If you’ve been working hard and investing for years, don’t be surprised if you look up one day and find that you’ve built a nest egg worth millions of dollars.

After all, there are more than 12.5 million millionaire households in the U.S. today. Beyond that, there are about 1.8 million households with an “ultra-high net worth” between $5 million and $25 million.1 (Fun fact: In Dave Ramsey’s bestselling book, Baby Steps Millionaires, we found that most millionaires who used the 7 Baby Steps reach the millionaire mark in 20 years or less!)

While you don’t need millions of dollars to get investing advice, you will face some unique challenges and opportunities as your wealth grows. There are higher income taxes and complex estate planning and figuring out umbrella insurance . . . the list goes on and on!

Getting all of that right requires a more tailored approach—and a ton of financial expertise!
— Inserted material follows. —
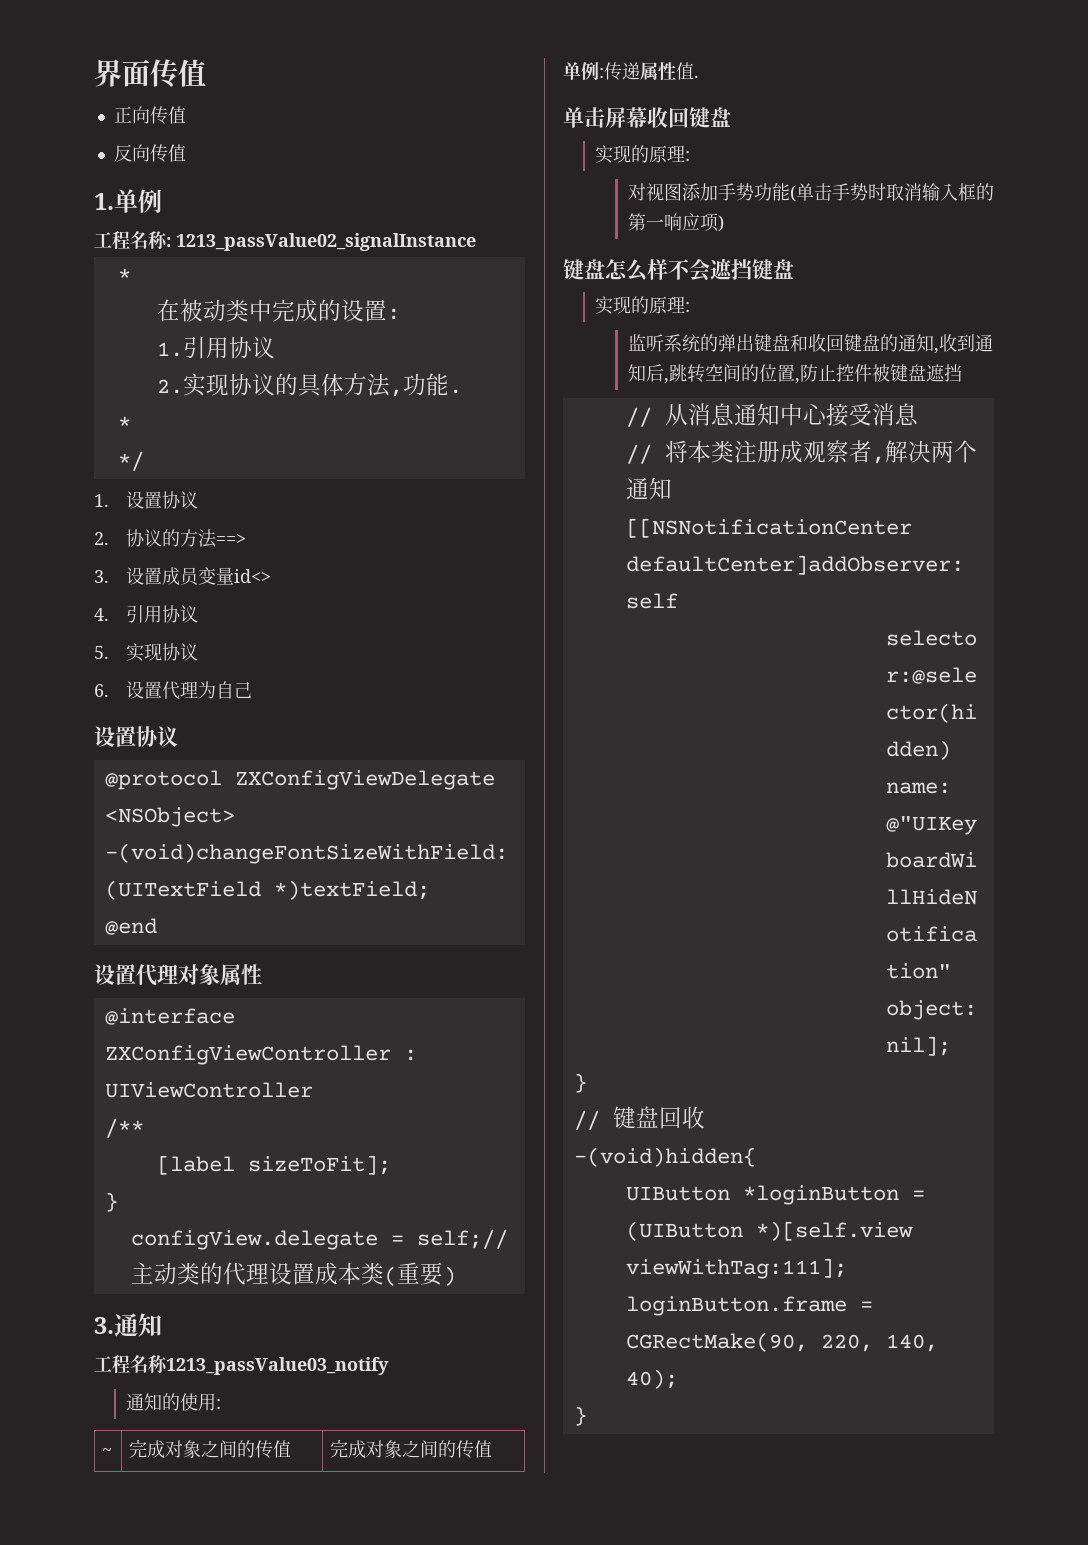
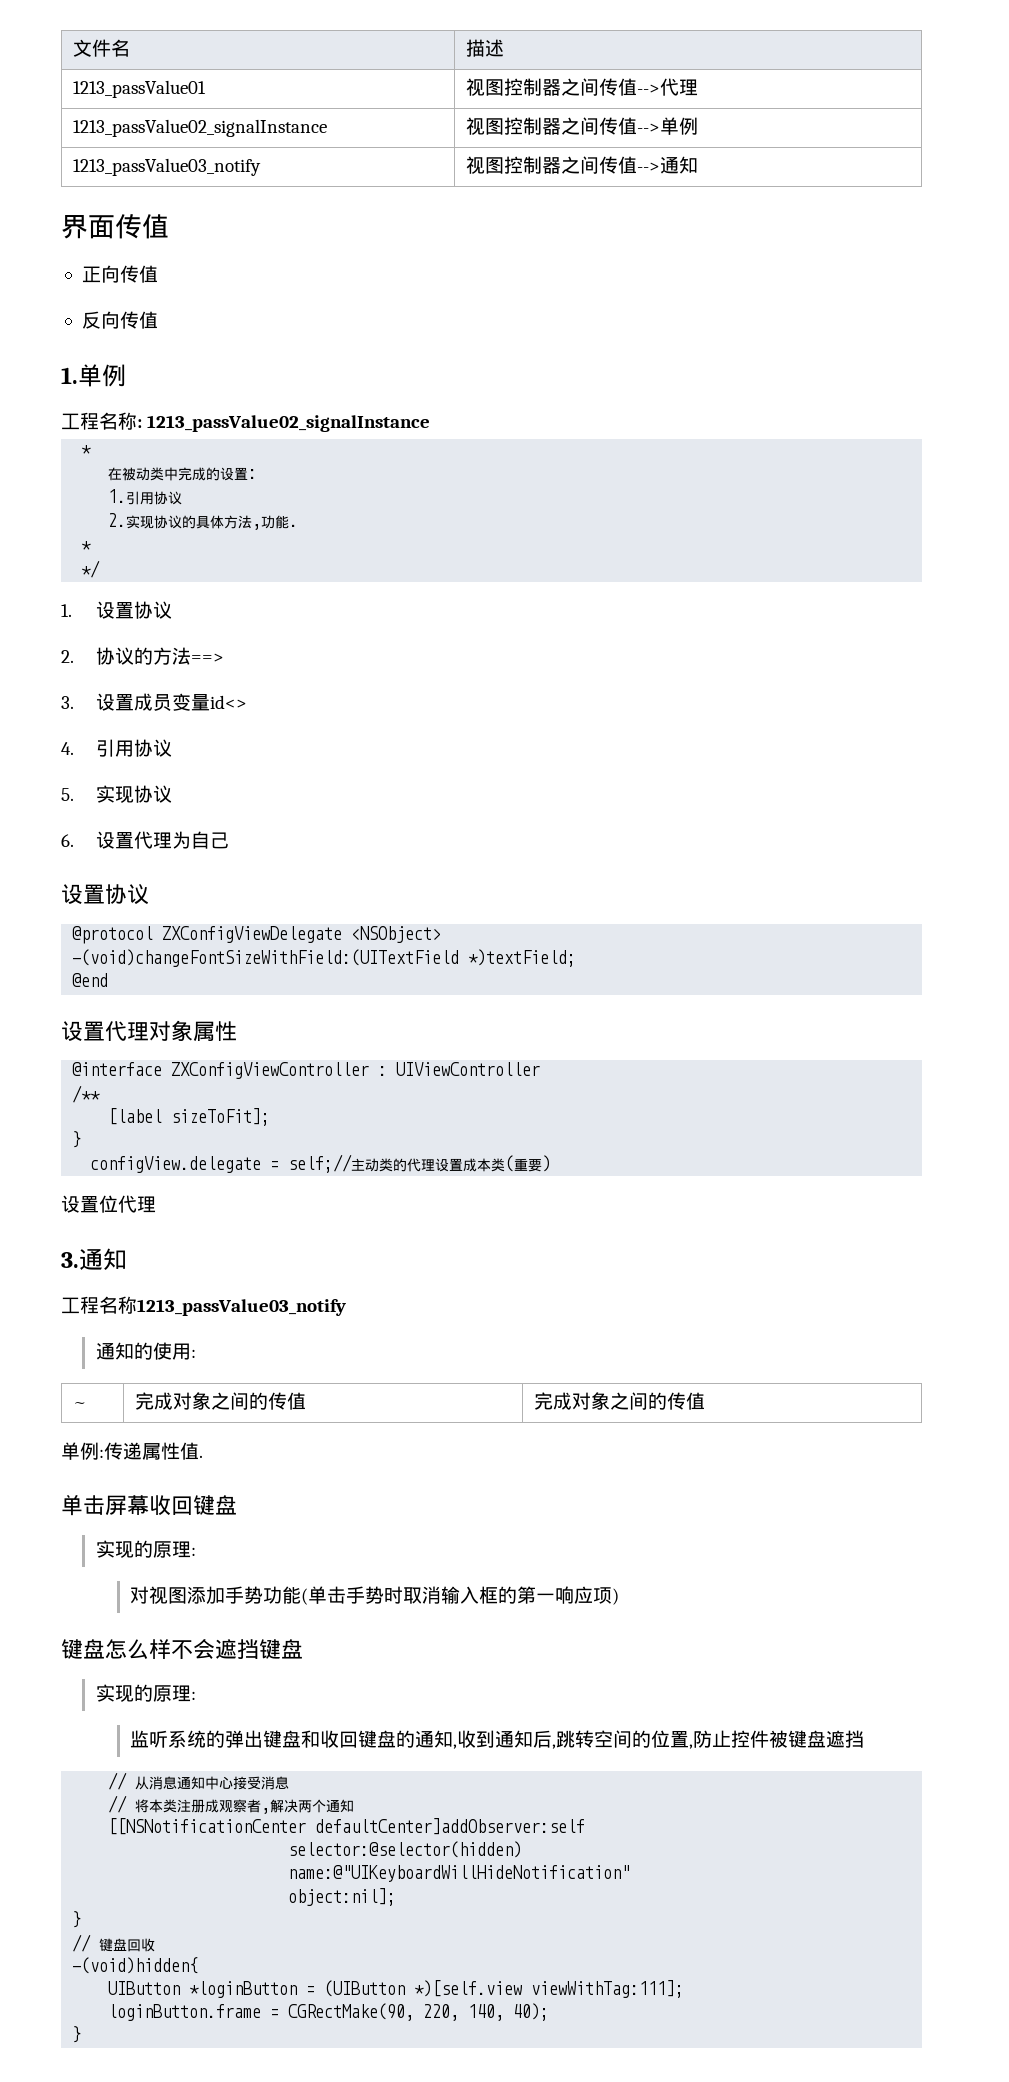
(94, 73) none -> [73,39,131,57] [466,39,505,57] [73,80,207,98] [466,78,699,96] [73,119,328,137] [466,117,699,135] [73,158,262,176] [466,156,699,174] 文件名 | 描述 // 1213_passValue01 | 视图控制器之间传值-->代理 // 1213_passValue02_signalInstance | 视图控制器之间传值-->单例 // 1213_passValue03_notify | 视图控制器之间传值-->通知 //
(456, 1276) none -> [61,1195,156,1213] // 设置位代理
That’s where wealth management comes in.

What Is Wealth Management? 

Wealth management is a type of financial advising designed to help high-net-worth clients continue to grow their wealth, protect their stuff, and leave a legacy behind for their families.

Here’s the bottom line: As your wealth grows over time, your financial situation becomes more complex, and there are certain forces around you that will threaten to chip away at your wealth. We're talking about things like estate taxes, fees and inflation. Wealth management can help you navigate through those issues and avoid some serious financial pitfalls.

How Much Money Do You Need for Wealth Management?

Like a roller coaster you can’t ride unless you’re a certain height, you need a certain amount of money invested before you qualify for wealth management services. So, how much money are we talking about?

Some places might offer a more basic form of wealth management if you have around $250,000 or $500,000, but for the most part, you’ll need to have millions of dollars invested in order to work with a wealth manager.

Brokerage firms usually require account minimums of at least $2 million, $5 million or $10 million to qualify for their wealth management services. That may sound like a high price of admission, but thousands of people have used the 7 Baby Steps to get out of debt and become Baby Steps Millionaires! It is possible.  

Maybe you’ve reached millionaire status and can meet those required account minimums no problem. If that’s you, congrats! You’ve crushed it, as the young ’uns say. But whether you’re a multimillionaire or you’ve just started on your investing journey, our SmartVestor Pros are investment professionals who will help you form a game plan for tackling your investing and wealth management goals.

What Strategies Are Used in Wealth Management?

How exactly does wealth management work? And how will it help you get to where you want to go? We’re glad you asked! Here are some of the most common strategies a wealth manager uses to advise their clients: 

1. Set financial goals.

Goals are dreams with work boots on—they get you closer to where you want to go! Maybe you want to travel the world in retirement, start a nonprofit organization, or continue to look for ways to grow your wealth (or maybe all of the above!). A good wealth manager can help you set clear goals that will bring you closer to making your dream retirement a reality. 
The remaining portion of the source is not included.